■ Exercise description ■
The lines from the one containing "Pimento Dip (V): 1 for 8.00 -> 1 for 9.00" through the end of the entries are what to output; reproduce them exactly and add nothing.

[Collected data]
════════

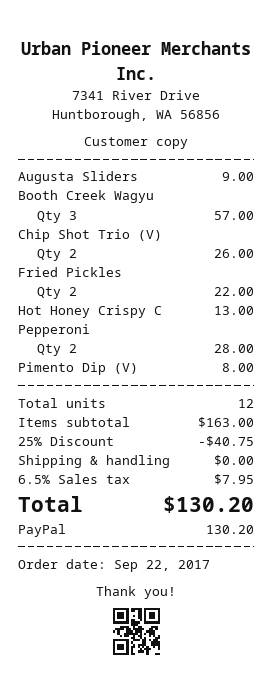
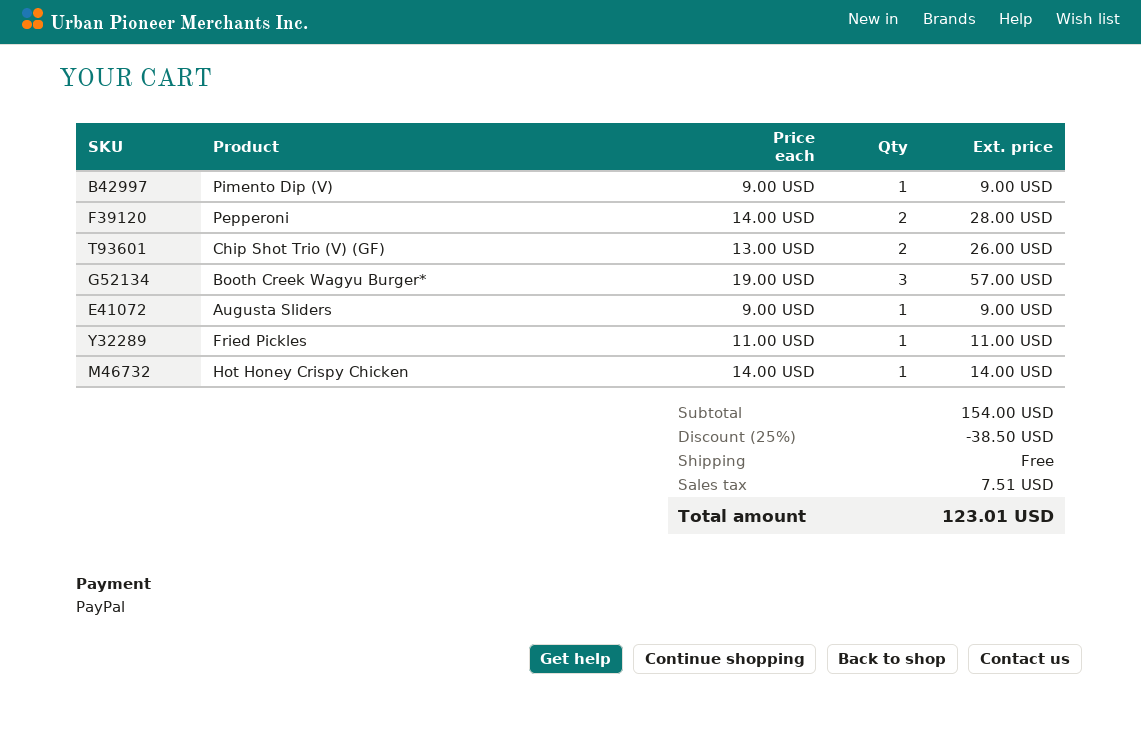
Fried Pickles: 2 for 22.00 -> 1 for 11.00
Hot Honey Crispy C: 1 for 13.00 -> 1 for 14.00
Pimento Dip (V): 1 for 8.00 -> 1 for 9.00
subtotal: 163.00 -> 154.00
discount: 25% = 40.75 -> 25% = 38.50
tax: 7.95 -> 7.51
total: 130.20 -> 123.01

════════

■ Solution for this problem ■
Pimento Dip (V): 1 for 8.00 -> 1 for 9.00
subtotal: 163.00 -> 154.00
discount: 25% = 40.75 -> 25% = 38.50
tax: 7.95 -> 7.51
total: 130.20 -> 123.01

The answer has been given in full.